TASK PROMPT: Restate every line below word for word, but drop each picture.

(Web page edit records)
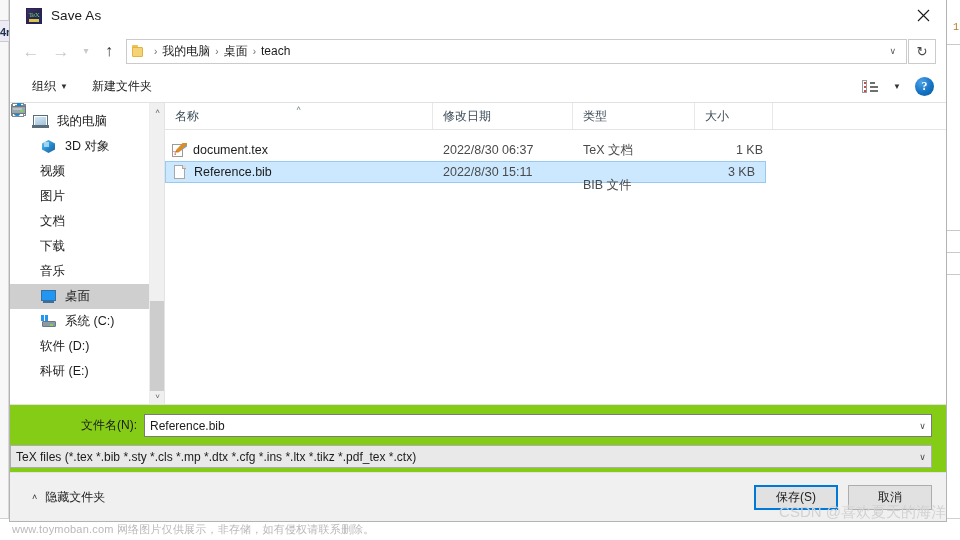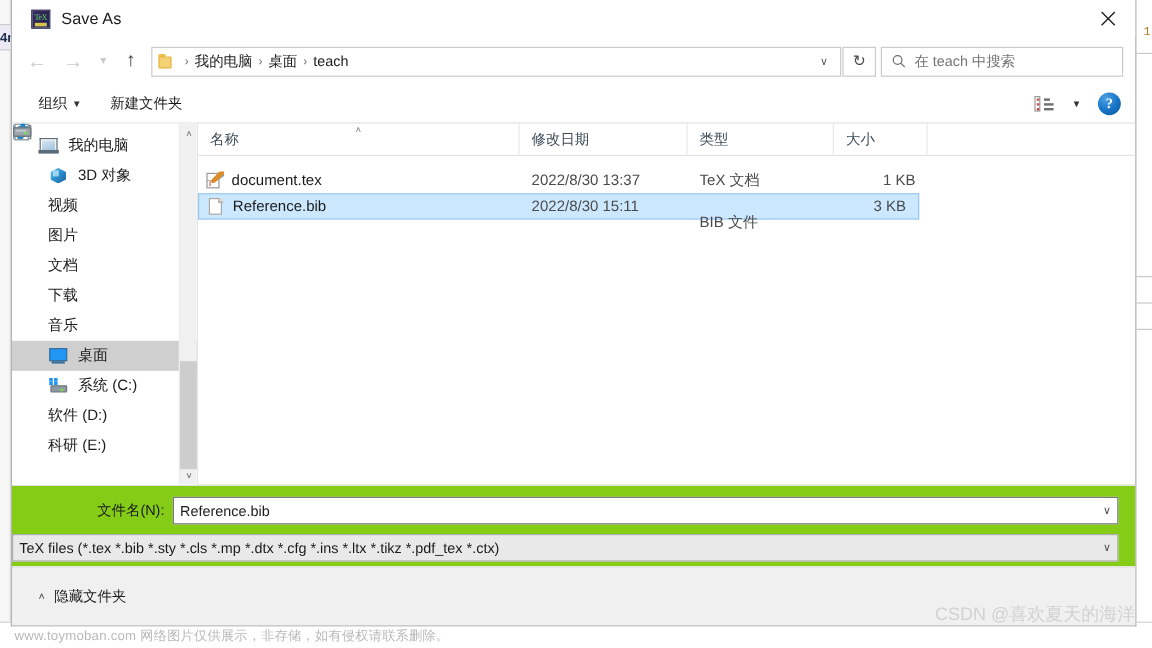--- a/index.html
+++ b/index.html
@@ -352,13 +352,6 @@
 
     <div id="refresh-btn">↻</div>
 
-    <div id="searchbox">
-      <svg width="12" height="12" viewBox="0 0 12 12" aria-hidden="true">
-        <circle cx="5" cy="5" r="3.6" stroke="#6d6d6d" stroke-width="1" fill="none"></circle>
-        <path d="M7.7 7.7 L11 11" stroke="#6d6d6d" stroke-width="1"></path>
-      </svg>
-      <input id="search-input" type="text" placeholder="在 teach 中搜索" style="">
-    </div>
   </div>
 
   <div id="cmdbar">

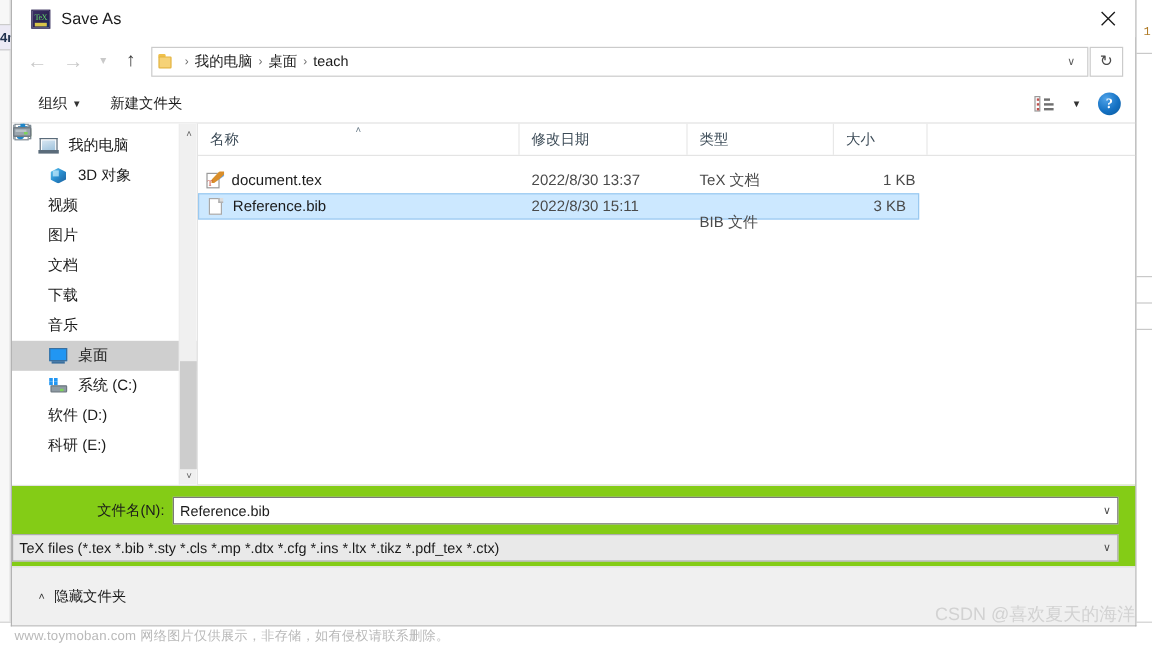--- a/index.html
+++ b/index.html
@@ -496,7 +496,7 @@
           </span>
           <span>document.tex</span>
         </div>
-        <div class="cell meta" style="width:140px;">2022/8/30 13:37</div>
+        <div class="cell meta" style="width:140px;">2022/8/30 06:37</div>
         <div class="cell meta" style="width:122px;">TeX 文档</div>
         <div class="cell meta right" style="width:78px;">1 KB</div>
       </div>

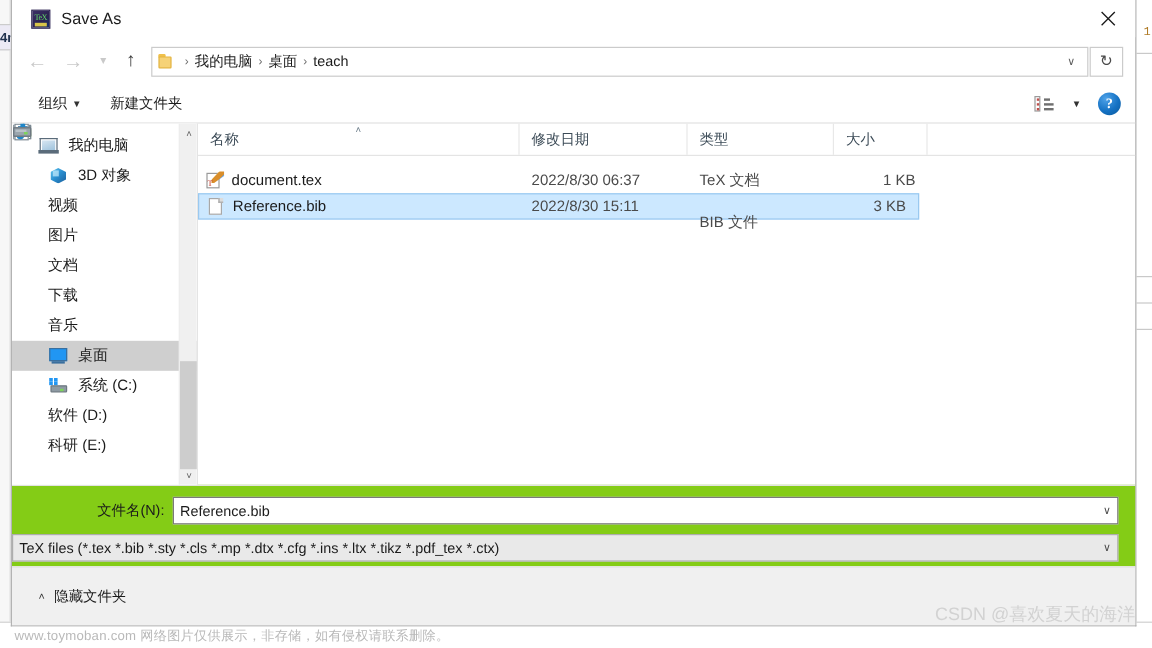--- a/index.html
+++ b/index.html
@@ -538,6 +538,10 @@
       <span class="chev">˄</span>
       <span>隐藏文件夹</span>
     </div>
+    <div id="btn-group">
+      <div class="btn primary">保存(S)</div>
+      <div class="btn">取消</div>
+    </div>
   </div>
 
 </div>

WRITTEN SOLUTION:
--- a/index.html
+++ b/index.html
@@ -352,13 +352,6 @@
 
     <div id="refresh-btn">↻</div>
 
-    <div id="searchbox">
-      <svg width="12" height="12" viewBox="0 0 12 12" aria-hidden="true">
-        <circle cx="5" cy="5" r="3.6" stroke="#6d6d6d" stroke-width="1" fill="none"></circle>
-        <path d="M7.7 7.7 L11 11" stroke="#6d6d6d" stroke-width="1"></path>
-      </svg>
-      <input id="search-input" type="text" placeholder="在 teach 中搜索" style="">
-    </div>
   </div>
 
   <div id="cmdbar">

--- a/index.html
+++ b/index.html
@@ -496,7 +496,7 @@
           </span>
           <span>document.tex</span>
         </div>
-        <div class="cell meta" style="width:140px;">2022/8/30 13:37</div>
+        <div class="cell meta" style="width:140px;">2022/8/30 06:37</div>
         <div class="cell meta" style="width:122px;">TeX 文档</div>
         <div class="cell meta right" style="width:78px;">1 KB</div>
       </div>

--- a/index.html
+++ b/index.html
@@ -538,6 +538,10 @@
       <span class="chev">˄</span>
       <span>隐藏文件夹</span>
     </div>
+    <div id="btn-group">
+      <div class="btn primary">保存(S)</div>
+      <div class="btn">取消</div>
+    </div>
   </div>
 
 </div>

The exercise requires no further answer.